By Manas Mishra
(Reuters) – The U.S. Food and Drug Administration approved on Friday Alexion Pharmaceuticals Inc’s rare blood disorder drug Ultomiris, an early backing that also solidifies the company’s dominant market position.
The company’s flagship drug, Soliris, was the lone FDA-approved treatment for the blood disorder, paroxysmal nocturnal hemoglobinuria (PNH), and raked in $3.13 billion last year, accounting for nearly 89 percent of total revenue.

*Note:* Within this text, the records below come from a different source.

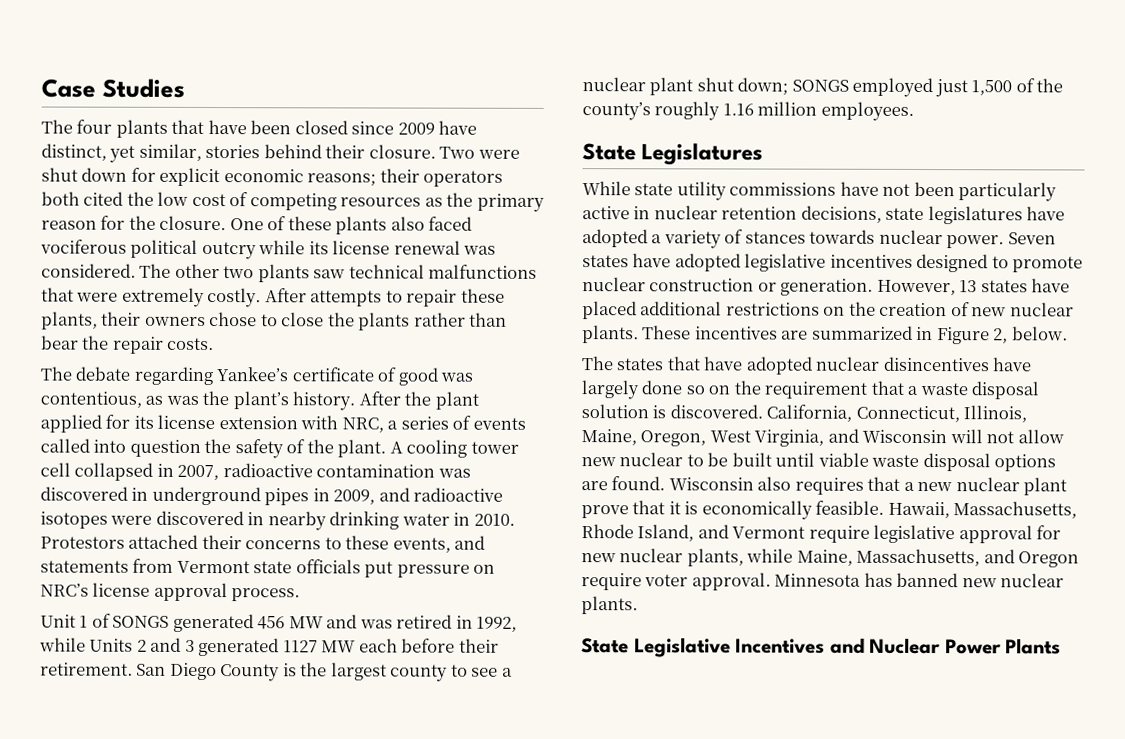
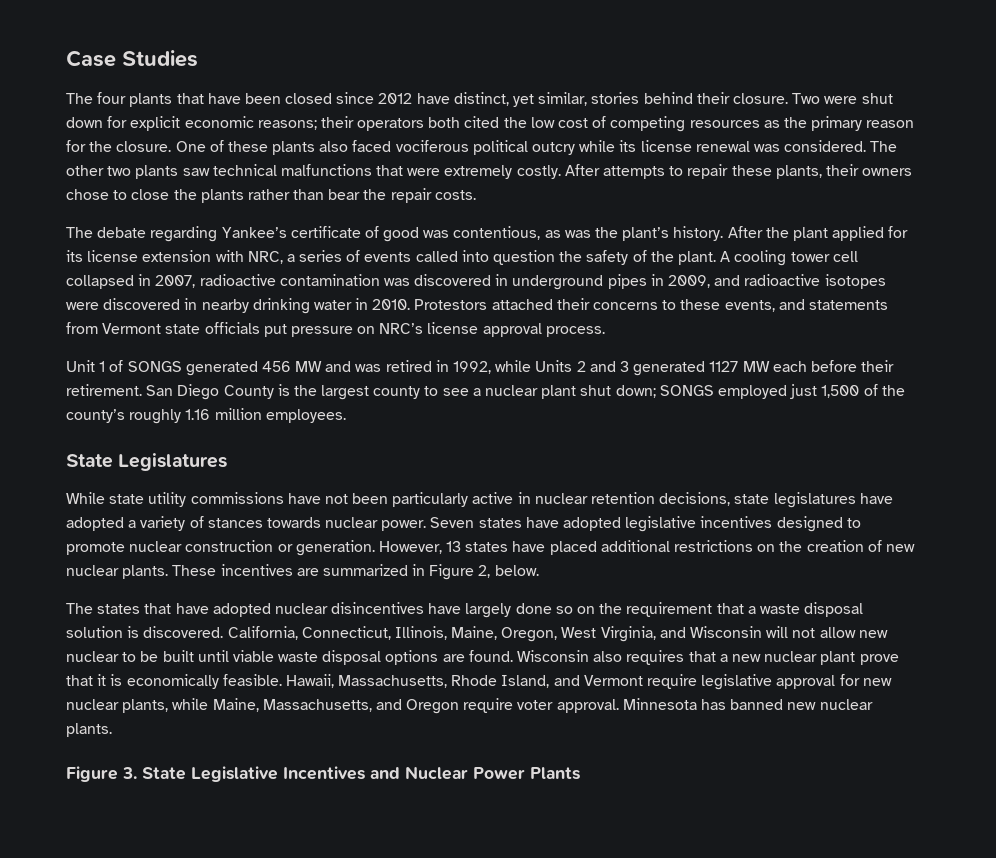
- The four plants that have been closed since 2009 have distinct, yet similar, stories behind their closure.
+ The four plants that have been closed since 2012 have distinct, yet similar, stories behind their closure.
- State Legislative Incentives and Nuclear Power Plants
+ Figure 3. State Legislative Incentives and Nuclear Power Plants

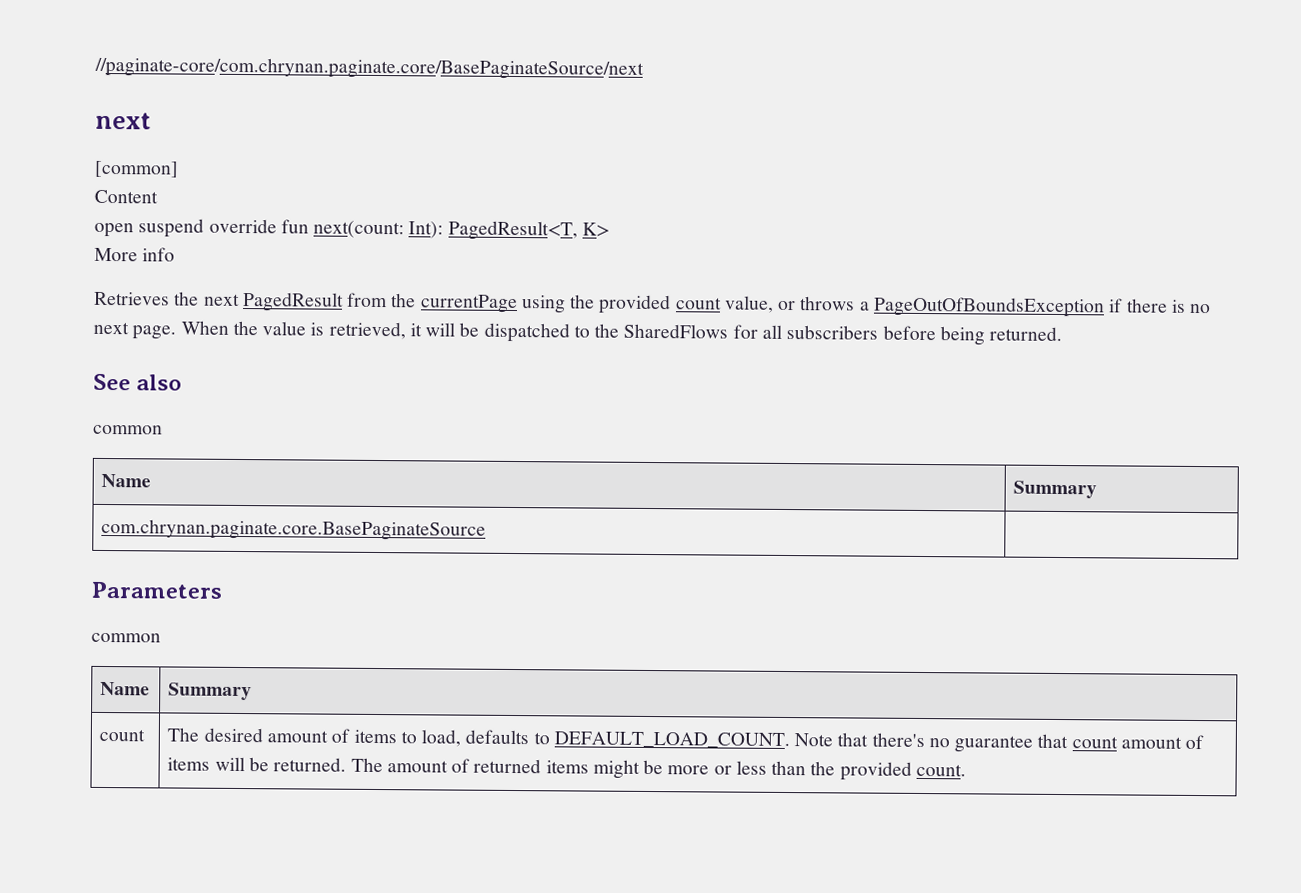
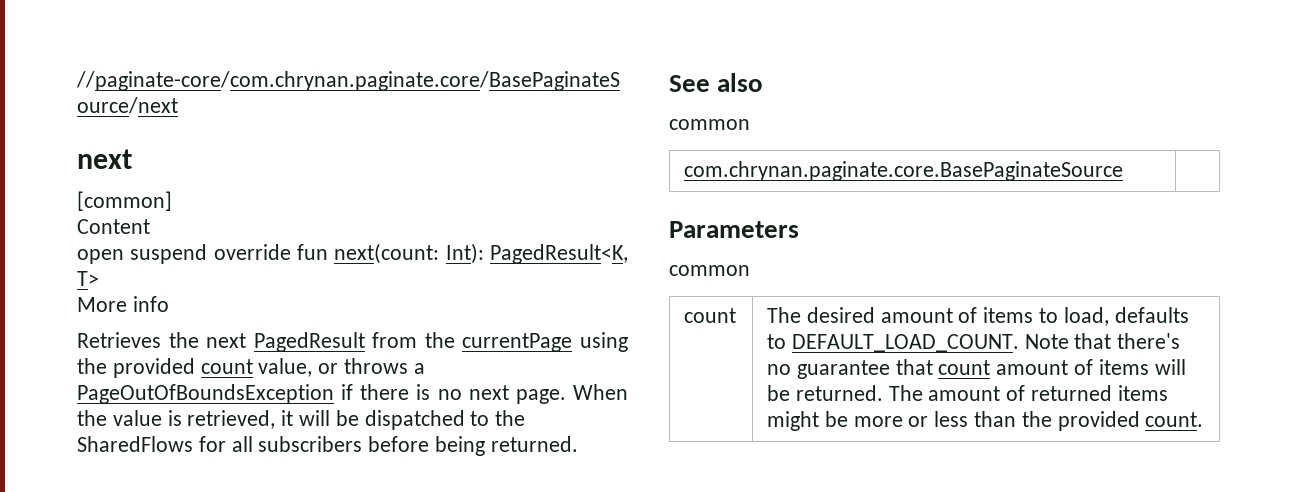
- open suspend override fun next(count: Int): PagedResult<T, K>
+ open suspend override fun next(count: Int): PagedResult<K, T>
  See also
  common
- Name | Summary
  Parameters
  common
- Name | Summary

Ultomiris sales are expected to reach $1.66 billion by 2022, according to IBES data from Refinitiv, and the trial showed that the drug had results similar to Soliris.
Also, patients on Ultomiris need medication only every eight weeks, compared every two weeks for those on Soliris.
“With its strong profile, including a longer half-life and less frequent dosing and what we see as a superior clinical data package, we think this early approval will hasten Alexion’s market conversion from Soliris to Ultomiris,” said Christopher Raymond, an analyst with Piper Jaffray.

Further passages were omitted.